In [1]:
# Copyright 2022 Google LLC
#
# Licensed under the Apache License, Version 2.0 (the "License");
# you may not use this file except in compliance with the License.
# You may obtain a copy of the License at
#
#     https://www.apache.org/licenses/LICENSE-2.0
#
# Unless required by applicable law or agreed to in writing, software
# distributed under the License is distributed on an "AS IS" BASIS,
# WITHOUT WARRANTIES OR CONDITIONS OF ANY KIND, either express or implied.
# See the License for the specific language governing permissions and
# limitations under the License.

#### References

- [DataprocPySparkBatchOp reference](https://google-cloud-pipeline-components.readthedocs.io/en/google-cloud-pipeline-components-1.0.0/google_cloud_pipeline_components.experimental.dataproc.html)
- [Kubeflow SDK Overview](https://www.kubeflow.org/docs/components/pipelines/sdk/sdk-overview/)
- [Dataproc Serverless in Vertex AI Pipelines tutorial](https://github.com/GoogleCloudPlatform/vertex-ai-samples/blob/main/notebooks/community/ml_ops/stage3/get_started_with_dataproc_serverless_pipeline_components.ipynb)
- [Build a Vertex AI Pipeline](https://cloud.google.com/vertex-ai/docs/pipelines/build-pipeline)

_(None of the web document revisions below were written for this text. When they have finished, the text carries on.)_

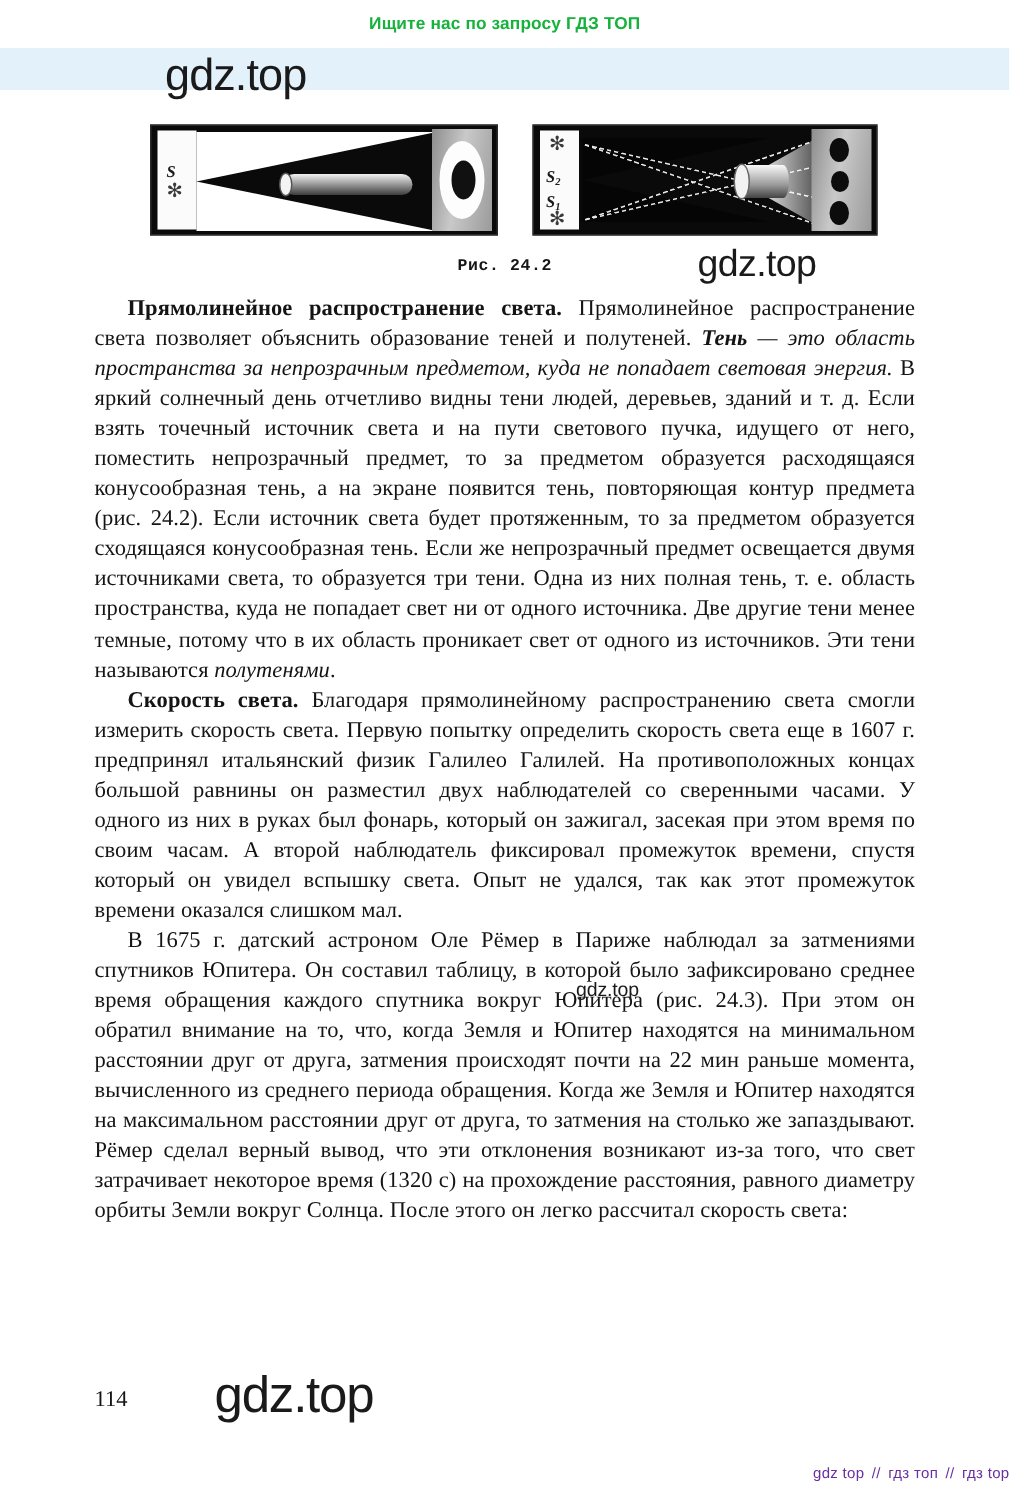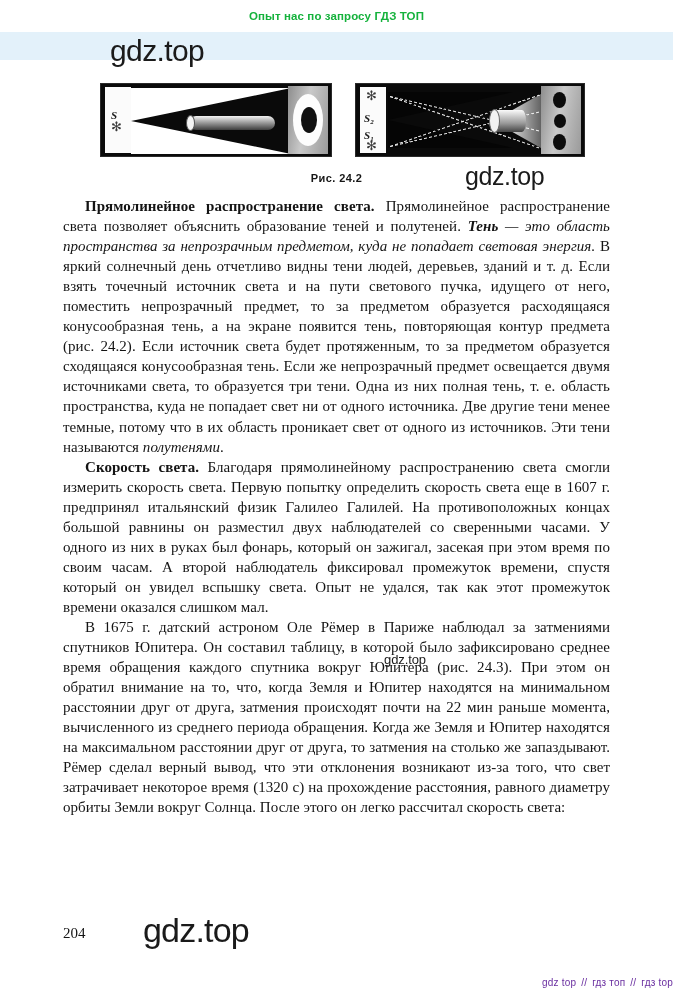"Опыт нас по запросу ГДЗ" div.promo-line { text: Опыт -> Ищите }
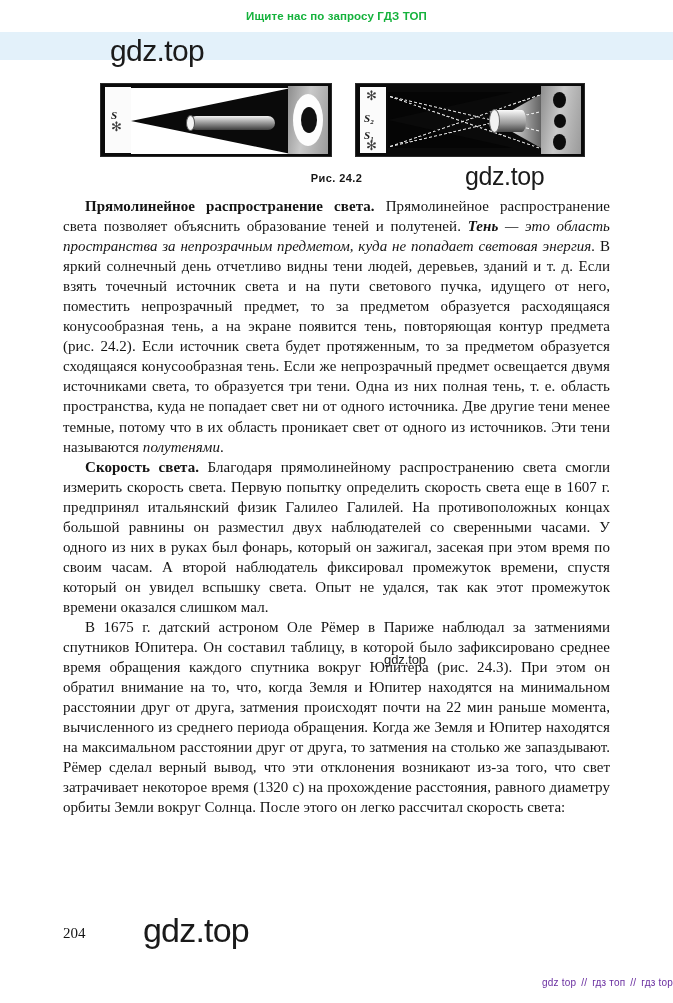"Рис. 24.2" .fig-caption { font-family: Liberation Sans, sans-serif -> Liberation Mono, monospace }
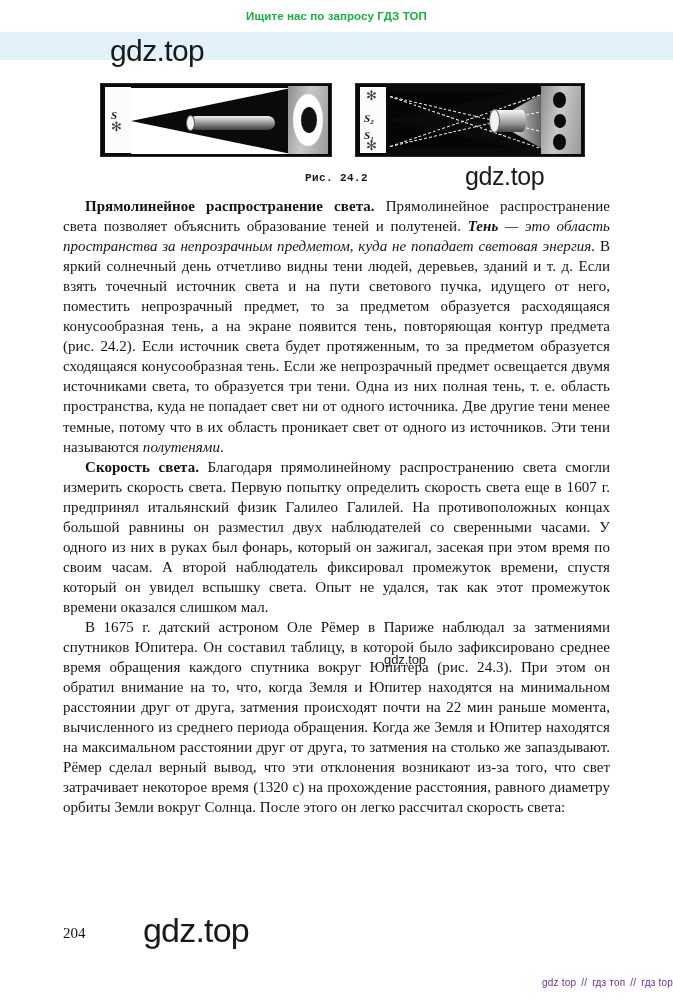"204" div.page-number { text: 204 -> 114 }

This notebook is built to run a Vertex AI User-Managed Notebook using the default Compute Engine Service Account.  
Check the Dataproc Serverless in Vertex AI Pipelines tutorial linked above to learn how to setup a different Service Account.  

#### Permissions

Make sure that the service account used to run the notebook has the following roles:

- roles/aiplatform.serviceAgent
- roles/aiplatform.customCodeServiceAgent
- roles/storage.objectCreator
- roles/storage.objectViewer
- roles/dataproc.editor
- roles/dataproc.worker

#### Step 1:
#### Set Google Cloud properties

In [None]:
# User Configuration
# User Inputs

get_project_id = ! gcloud config list --format 'value(core.project)' 2>/dev/null
PROJECT_ID = get_project_id[0]
REGION = ""  # example"us-west1"
GCS_STAGING_LOCATION = "gs://<bucket_name>" # example "gs://bucket_name"
SUBNET = "" # example "projects/<project-id>/regions/<region-id>/subnetworks/<subnet-name>" 
INPUT_HIVE_DATABASE= ""
INPUT_HIVE_TABLES= "" # example "table1,table2,table3..." or "*"
OUTPUT_BIGQUERY_DATASET= ""
TEMP_BUCKET= "<bucket_name>"
HIVE_OUTPUT_MODE=""
HIVE_METASTORE= "" # example "thrift://hive-cluster-m:9083"
MAX_PARALLELISM=10 # Overwrite the value if you want to increase number of parallel Dataproc Batch Jobs

# Run Dataproc Templates from Vertex AI Pipelines

## Overview

This notebook shows how to build a Vertex AI Pipeline to run a Dataproc Template using the DataprocPySparkBatchOp component.

#### Step 2:
#### Install the required packages

In [None]:
# Google Cloud notebooks requires dependencies to be installed with '--user'
! pip3 install --upgrade google-cloud-pipeline-components kfp --user -q
# Install latest JDK
! sudo apt-get update
! sudo apt-get install default-jdk

### Once you've installed the additional packages, you may need to restart the notebook kernel so it can find the packages.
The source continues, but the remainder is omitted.